Para começar, coloque todos os instrumentos cirúrgicos estéreis na plataforma de trabalho. Na cabine de biossegurança, desinfete a superfície do tubo contendo o cordão umbilical humano previamente coletado com etanol 75%. Remova a amostra em uma placa de Petri.
Mergulhe a amostra com os nós em etanol a 75% por 30 segundos. Em seguida, em uma nova placa de Petri, enxágue a amostra várias vezes com PBS estéril. Usando uma tesoura cirúrgica e uma pinça, corte os nós e, em seguida, corte o cordão entre dois nós transversalmente em pedaços curtos.

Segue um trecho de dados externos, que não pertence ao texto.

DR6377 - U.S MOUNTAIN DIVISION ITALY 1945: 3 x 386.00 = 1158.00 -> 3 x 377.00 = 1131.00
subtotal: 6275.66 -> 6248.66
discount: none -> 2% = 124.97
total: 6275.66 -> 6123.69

Perfunda a veia com PBS usando uma pipeta de um mililitro até que o fluido que sai da outra extremidade do cordão se torne completamente transparente. Transfira um dos pedaços já cortados de cordão umbilical para uma nova placa de Petri. Adicione a quantidade apropriada de PBS para manter o cabo úmido durante toda a operação.
Segure o cordão com uma pinça e puxe as artérias ao longo de seu eixo principal com a ajuda de grampos de mosquito. Para fixar o cordão horizontalmente com o lado mais grosso voltado para cima, insira uma lâmina da pinça na veia umbilical e prenda-a firmemente, garantindo que a pinça prenda no lado mais grosso. Usando um bisturi, faça uma incisão linear na camada do epitélio amniótico de uma extremidade à outra, ao longo da borda da outra lâmina da pinça.
A partir do canto da abertura de corte, levante o canto do epitélio amniótico com grampos dentários e continue a cortar horizontalmente um pouco mais com uma tesoura da córnea ao longo da superfície interna do epitélio. Separe a geléia de Wharton e o epitélio amniótico com grampos e expanda gradualmente para todo o círculo de uma extremidade do cordão umbilical. Retire a camada epitelial no sentido do comprimento.
Insira as duas lâminas da pinça dentro da veia. Prenda uma porção da geléia de Wharton e vire-a do avesso para expor o epitélio da veia umbilical. Retire o epitélio da veia facilmente.
Coloque a geléia de Wharton coletada em uma placa de Petri de 90 milímetros pré-rotulada e corte-a em pedaços de um a três milímetros com uma tesoura e uma pinça. Inverta o prato com a tampa no fundo e coloque-o em uma incubadora de 5% de dióxido de carbono a 37 graus Celsius por 30 minutos. Mudar o meio de cultura de células estaminais mesenquimais humanas de três em três dias.
Em comparação com a abordagem convencional, o procedimento exclusivo de dissecção romba mostrou um aumento significativo no rendimento de geléia de Wharton. Uma análise mais aprofundada, contando a quantidade total de células-tronco mesenquimais gelatinosas de Wharton por ambos os métodos, mostrou uma lacuna pronunciada na quantidade de células com o aumento do número de passagens. A taxa de proliferação de células-tronco mesenquimais no novo método foi significativamente maior após dois dias.